*Action item*. Copy all the records word for word, apart from any pictures.

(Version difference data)
------------

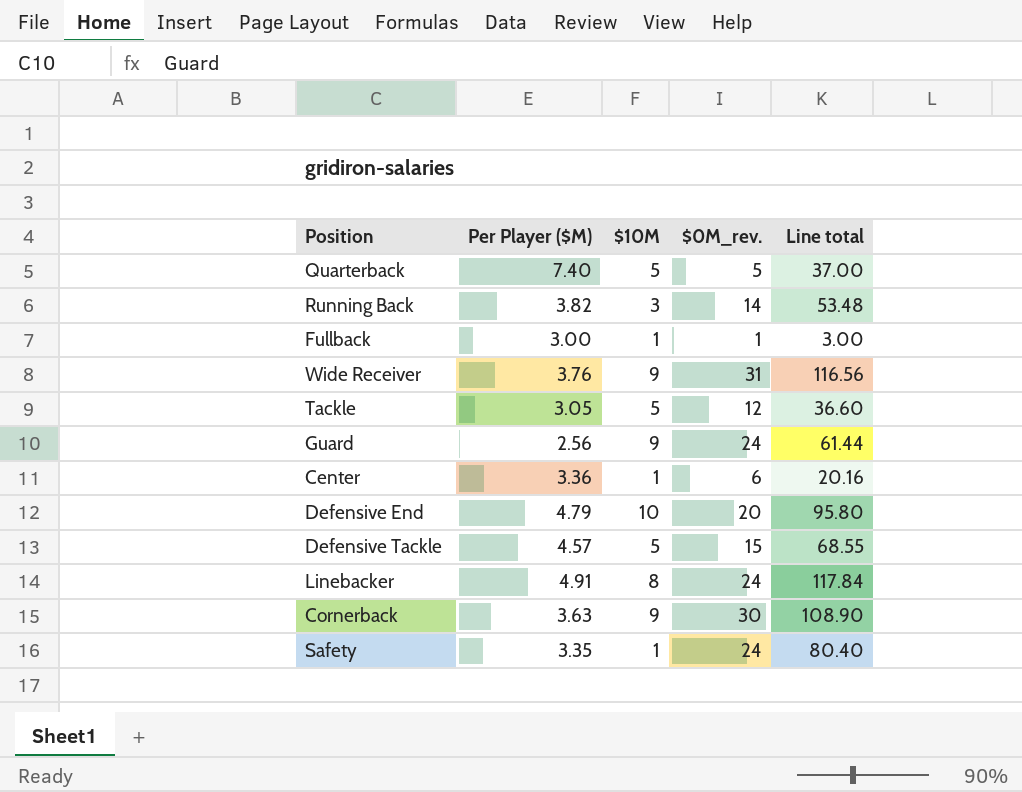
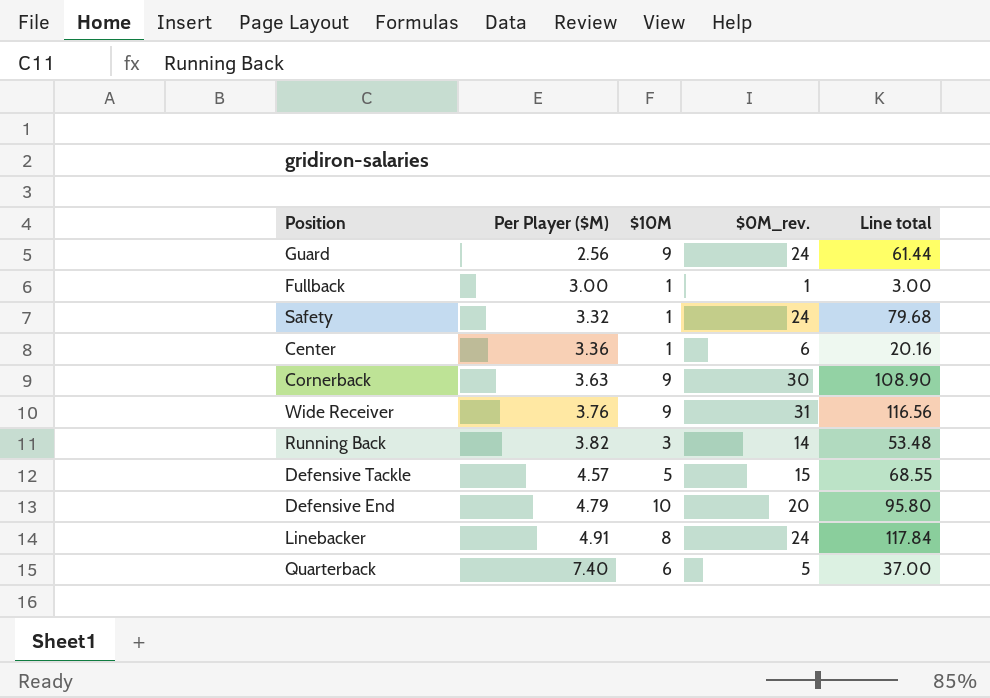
row order: none -> Per Player ($M) ascending
row Tackle: 3.05 | 5 | 12 | 36.60 -> none
Safety | Per Player ($M): 3.35 -> 3.32
Safety | Line total: 80.40 -> 79.68
Quarterback | $10M: 5 -> 6

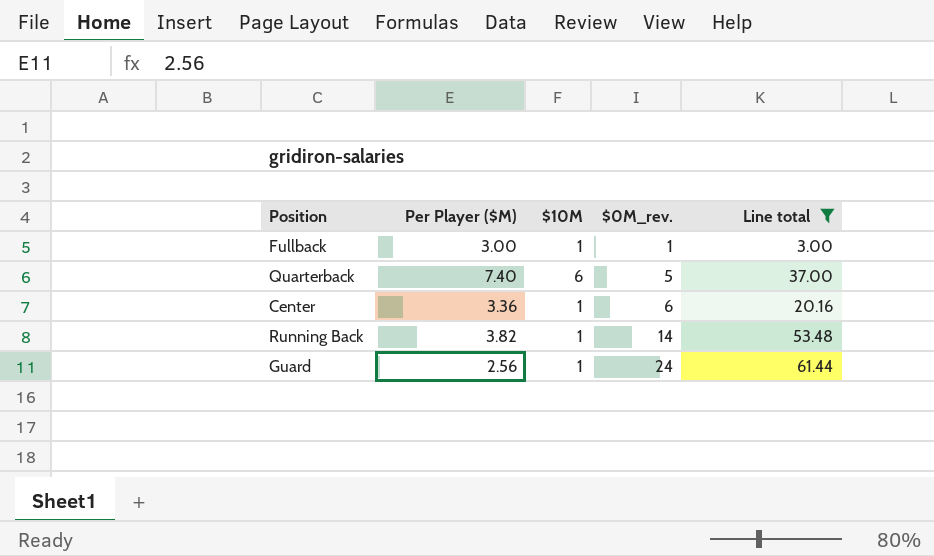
filter: none -> Line total <= 61.44
row order: Per Player ($M) ascending -> $0M_rev. ascending
Running Back | $10M: 3 -> 1
Guard | $10M: 9 -> 1

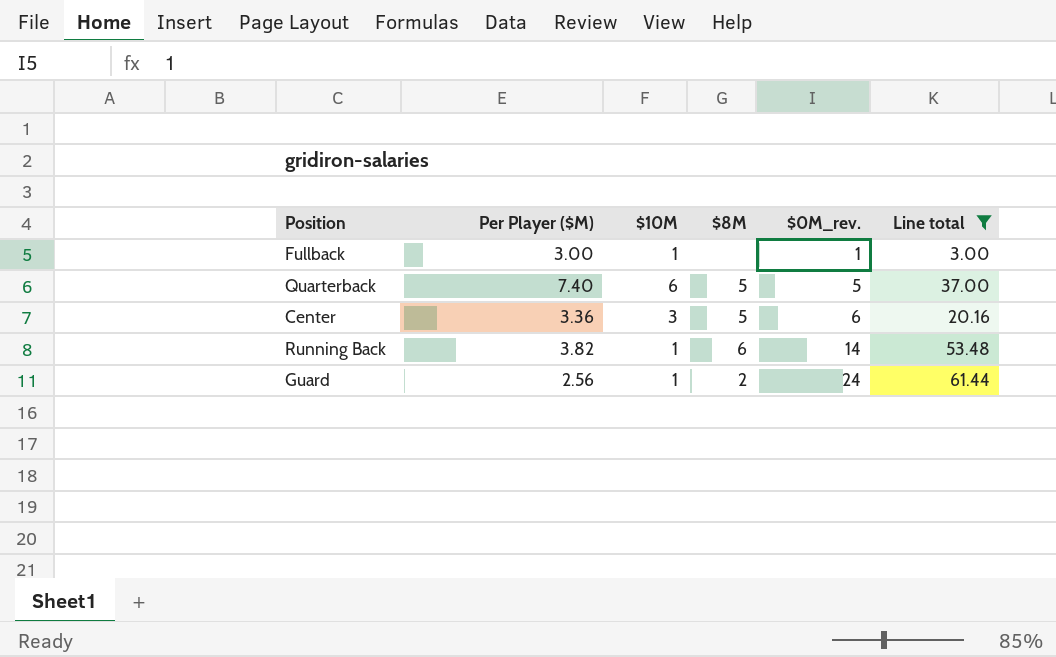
column $8M | position: none -> 4
Center | $10M: 1 -> 3

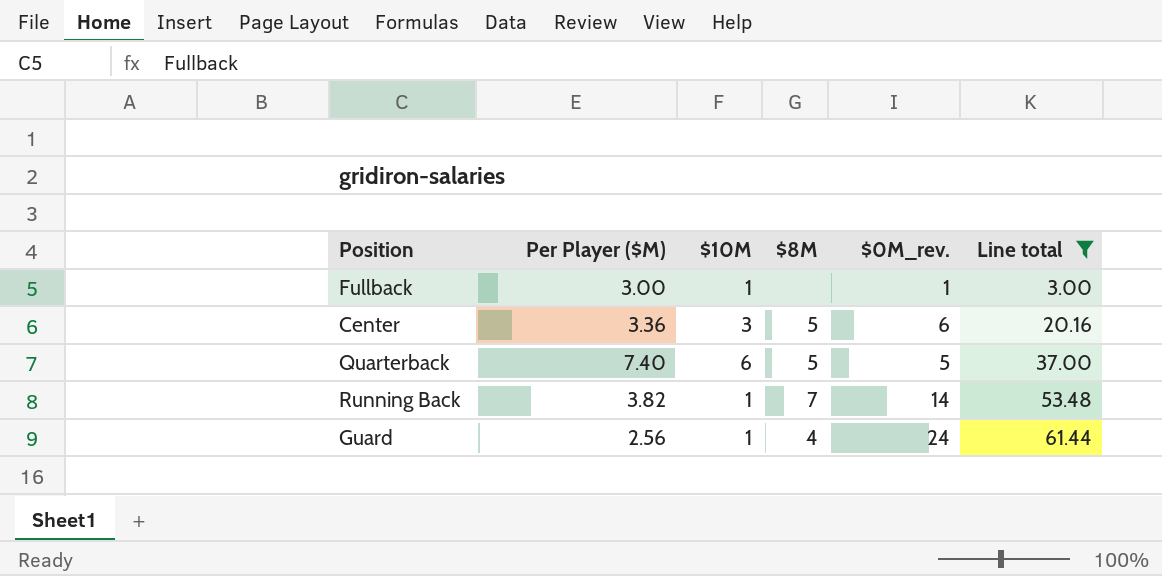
row order: $0M_rev. ascending -> Line total ascending
Running Back | $8M: 6 -> 7
Guard | $8M: 2 -> 4

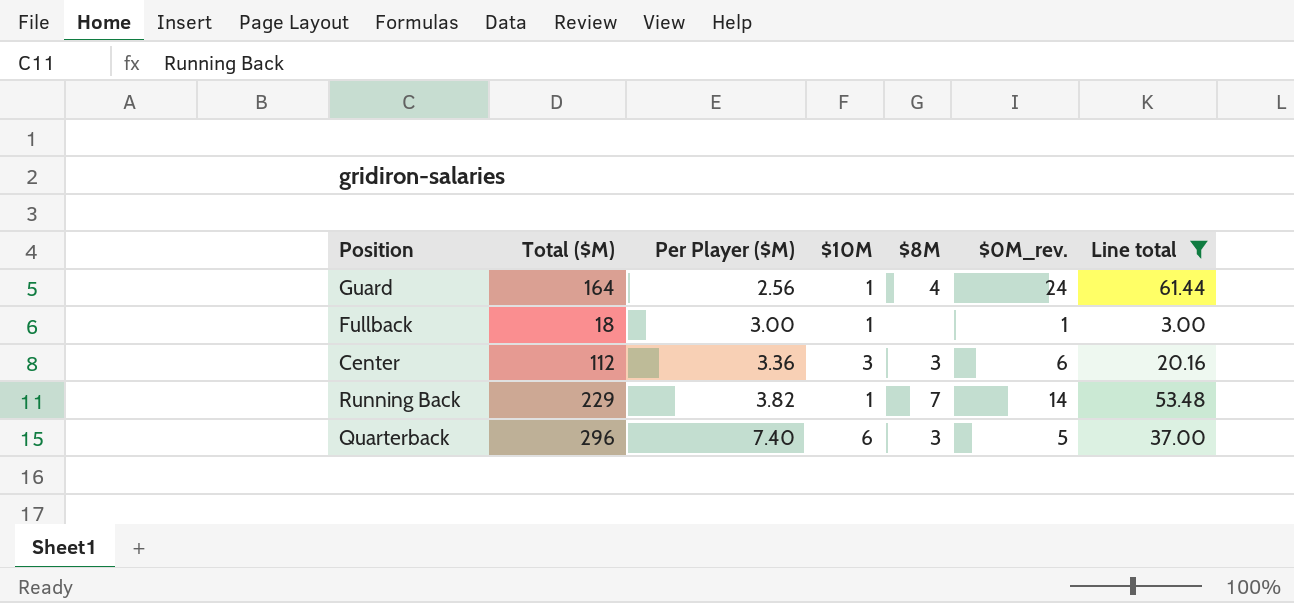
row order: Line total ascending -> Per Player ($M) ascending
column Total ($M) | position: none -> 2
Center | $8M: 5 -> 3
Quarterback | $8M: 5 -> 3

------------

*Result of the task*.
row order: none -> Per Player ($M) ascending
row Tackle: 3.05 | 5 | 12 | 36.60 -> none
Safety | Per Player ($M): 3.35 -> 3.32
Safety | Line total: 80.40 -> 79.68
Quarterback | $10M: 5 -> 6

filter: none -> Line total <= 61.44
row order: Per Player ($M) ascending -> $0M_rev. ascending
Running Back | $10M: 3 -> 1
Guard | $10M: 9 -> 1

column $8M | position: none -> 4
Center | $10M: 1 -> 3

row order: $0M_rev. ascending -> Line total ascending
Running Back | $8M: 6 -> 7
Guard | $8M: 2 -> 4

row order: Line total ascending -> Per Player ($M) ascending
column Total ($M) | position: none -> 2
Center | $8M: 5 -> 3
Quarterback | $8M: 5 -> 3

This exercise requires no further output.